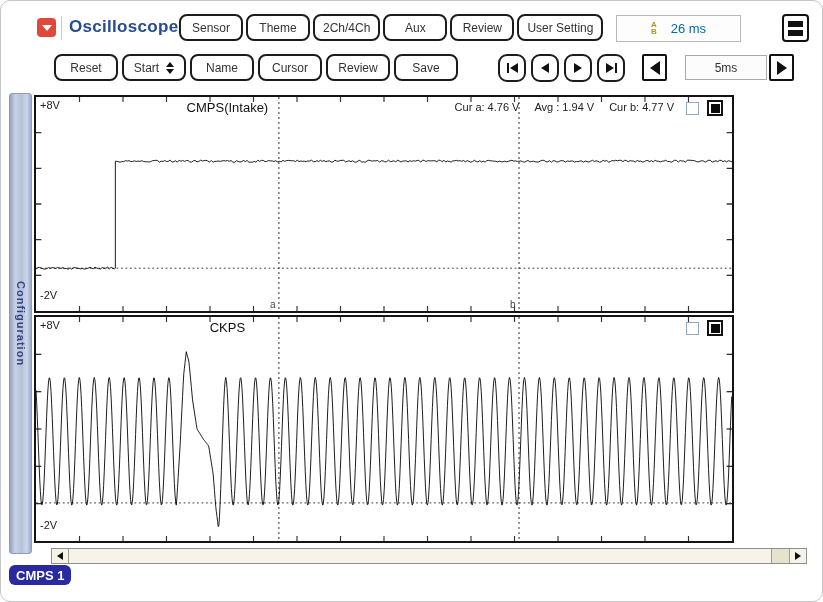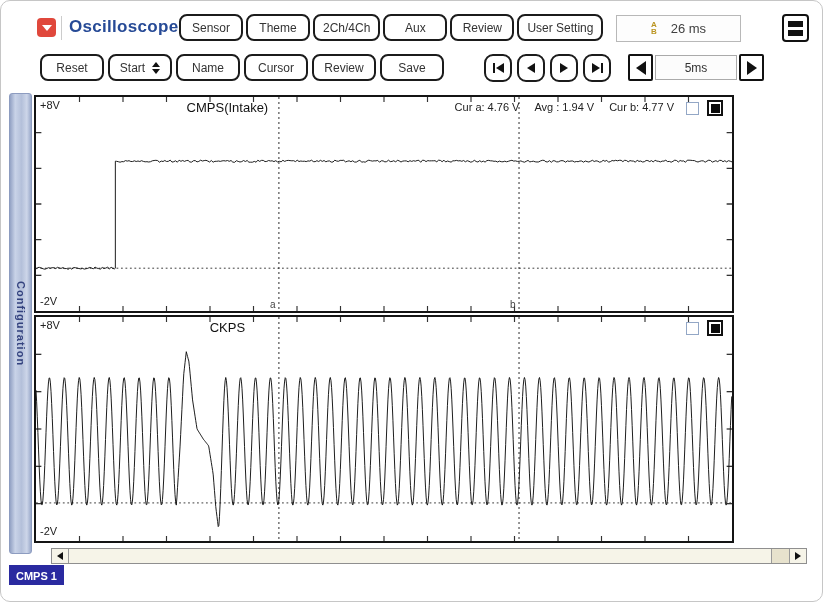--- a/index.html
+++ b/index.html
@@ -19,63 +19,63 @@
   .btn-group1 { position:absolute; left:178px; top:0; display:flex; gap:3px; }
   .tb-btn { height:27px; min-width:64px; padding:0 8px; background:#fff;
             border:2px solid #1b1b1b; border-radius:8px; font-size:12px; color:#333;
             display:flex; align-items:center; justify-content:center; cursor:pointer;
             font-family:"Liberation Sans", sans-serif; white-space:nowrap; }
   .ab-display { position:absolute; left:615px; top:1px; width:125px; height:27px;
                 border:1px solid #b8b8b8; background:#fdfdfd; display:flex; align-items:center;
                 justify-content:center; gap:7px; cursor:pointer; }
   .ab-glyph { display:flex; flex-direction:column; align-items:center; font-weight:bold;
               font-size:8px; line-height:6.5px; }
-  .ab-value { font-size:13px; color:#404040;margin-left:7px; }
+  .ab-value { font-size:13px; color:#0369a1;margin-left:7px; }
   .menu-icon { position:absolute; left:781px; top:0; width:27px; height:28px;
                border:2px solid #111; border-radius:4px; background:#fff; display:flex;
                flex-direction:column; align-items:center; justify-content:center; gap:3px; cursor:pointer; }
   .menu-icon .bar { width:15px; height:6px; background:#111; }
 
   
-  .row2 { position:absolute; top:53px; left:4px; width:749px; height:30px; }
+  .row2 { position:absolute; top:53px; left:18px; width:749px; height:30px; }
   .btn-group2 { position:absolute; left:35px; top:0; display:flex; gap:4px; }
   .spin { display:flex; flex-direction:column; gap:2px; margin-left:7px; }
   .spin .up { width:0; height:0; border-left:4px solid transparent; border-right:4px solid transparent;
               border-bottom:5px solid #111; }
   .spin .dn { width:0; height:0; border-left:4px solid transparent; border-right:4px solid transparent;
               border-top:5px solid #111; }
   .play-group { position:absolute; left:479px; top:0; display:flex; gap:5px; }
   .play-btn { width:28px; height:28px; border:2px solid #1b1b1b; border-radius:9px; background:#fff;
               display:flex; align-items:center; justify-content:center; gap:1px; cursor:pointer; }
   .t-left { width:0;height:0;border-top:5px solid transparent;border-bottom:5px solid transparent;border-right:8px solid #111; }
   .t-right{ width:0;height:0;border-top:5px solid transparent;border-bottom:5px solid transparent;border-left:8px solid #111; }
   .p-bar { width:2px; height:10px; background:#111; }
   .time-group { position:absolute; left:623px; top:0; display:flex; align-items:center; gap:2px; }
   .time-arrow { width:25px; height:27px; border:2px solid #111; border-radius:2px; background:#fff;
                 display:flex; align-items:center; justify-content:center; cursor:pointer; }
   .time-arrow .t-left { border-top-width:7px; border-bottom-width:7px; border-right-width:10px; }
   .time-arrow .t-right{ border-top-width:7px; border-bottom-width:7px; border-left-width:10px; }
   .time-field { width:82px; height:25px; border:1px solid #aaa; background:#fcfcfc; font-size:12px;
-                color:#333; display:flex; align-items:center; justify-content:center; }
+                color:#333; display:flex; align-items:center; justify-content:center;margin-left:16px; }
 
   
   .sidebar { position:absolute; left:8px; top:92px; width:23px; height:461px; border-radius:3px;
              border:1px solid #8d9cc0;
              background:linear-gradient(90deg,#93a2c4 0%,#c9d3e8 25%,#b4c0da 55%,#cdd6e9 80%,#9aa9ca 100%);
              display:flex; align-items:center; justify-content:center; cursor:pointer; }
   .sidebar-label { writing-mode:vertical-rl; font-size:11px; font-weight:bold; color:#33427e; letter-spacing:1px; }
 
   
   .charts { position:absolute; left:33px; top:94px; width:782px; }
   .panel { position:relative; width:700px; background:#fff; border:2px solid #141414; }
   .panel1 { height:218px; }
   .panel2 { margin-top:2px; height:228px; }
   .panel svg { position:absolute; left:0; top:0; width:100%; height:100%; }
   .y-top { position:absolute; left:4px; top:2px; font-size:11px; color:#222; z-index:2; }
-  .y-bot { position:absolute; left:4px; bottom:4px; font-size:11px; color:#222; z-index:2; }
+  .y-bot { position:absolute; left:4px; bottom:10px; font-size:11px; color:#222; z-index:2; }
   .ch-title { position:absolute; left:27.5%; top:3px; transform:translateX(-50%); font-size:13px;
               color:#111; z-index:2; white-space:nowrap; }
   .readouts { position:absolute; right:58px; top:4px; display:flex; gap:15px; font-size:11px;
               color:#222; z-index:2; white-space:nowrap;justify-content:space-between; }
   .cb-empty { position:absolute; right:33px; top:5px; width:13px; height:13px; background:#fff;
               border:1px solid #93a7c6; z-index:2; cursor:pointer; }
   .cb-filled { position:absolute; right:9px; top:3px; width:16px; height:16px; background:#fff;
                border:2px solid #111; z-index:2; display:flex; align-items:center; justify-content:center; cursor:pointer; }
   .cb-filled .fill { width:9px; height:9px; background:#0a0a0a; }
   .cursor-tag { position:absolute; bottom:1px; font-size:10px; color:#444; z-index:2; }
@@ -87,21 +87,21 @@
              border:1px solid #8f8f8f; display:flex; background:#eee9d8; }
   .hs-btn { width:17px; height:100%; display:flex; align-items:center; justify-content:center;
             background:#f6f4e8; cursor:pointer; }
   .hs-btn.left { border-right:1px solid #9a9a9a; }
   .hs-btn.right { border-left:1px solid #9a9a9a; }
   .hs-btn .t-left { border-top-width:4px; border-bottom-width:4px; border-right-width:6px; }
   .hs-btn .t-right{ border-top-width:4px; border-bottom-width:4px; border-left-width:6px; }
   .hs-thumb { flex:0 0 703px; background:#f6f4e8; border-right:1px solid #9a9a9a; cursor:grab; }
   .hs-track { flex:1; background:#e7e2cd; }
   .chan-tag { position:absolute; left:8px; top:564px; height:20px; padding:1px 7px 0 7px;
-              color:#fff; font-size:11px; font-weight:bold; display:flex; align-items:center; cursor:pointer; }
+              color:#fff; font-size:13px; font-weight:bold; display:flex; align-items:center; cursor:pointer;border-radius:6px; }
 </style>
 </head>
 <body>
 
 <div class="screen">
 
   <div class="row1">
     <div class="app-icon" id="app-icon" style="background: rgb(224, 72, 60);">
       <div class="tri"></div>
     </div>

══════

• _Problem statement_
Using the records above, please repeat the line with "border-left:1px solid #9a9a9a;" and every line after it exactly, and give no other text.

• _Answer to this problem_
   .hs-btn.right { border-left:1px solid #9a9a9a; }
   .hs-btn .t-left { border-top-width:4px; border-bottom-width:4px; border-right-width:6px; }
   .hs-btn .t-right{ border-top-width:4px; border-bottom-width:4px; border-left-width:6px; }
   .hs-thumb { flex:0 0 703px; background:#f6f4e8; border-right:1px solid #9a9a9a; cursor:grab; }
   .hs-track { flex:1; background:#e7e2cd; }
   .chan-tag { position:absolute; left:8px; top:564px; height:20px; padding:1px 7px 0 7px;
-              color:#fff; font-size:11px; font-weight:bold; display:flex; align-items:center; cursor:pointer; }
+              color:#fff; font-size:13px; font-weight:bold; display:flex; align-items:center; cursor:pointer;border-radius:6px; }
 </style>
 </head>
 <body>
 
 <div class="screen">
 
   <div class="row1">
     <div class="app-icon" id="app-icon" style="background: rgb(224, 72, 60);">
       <div class="tri"></div>
     </div>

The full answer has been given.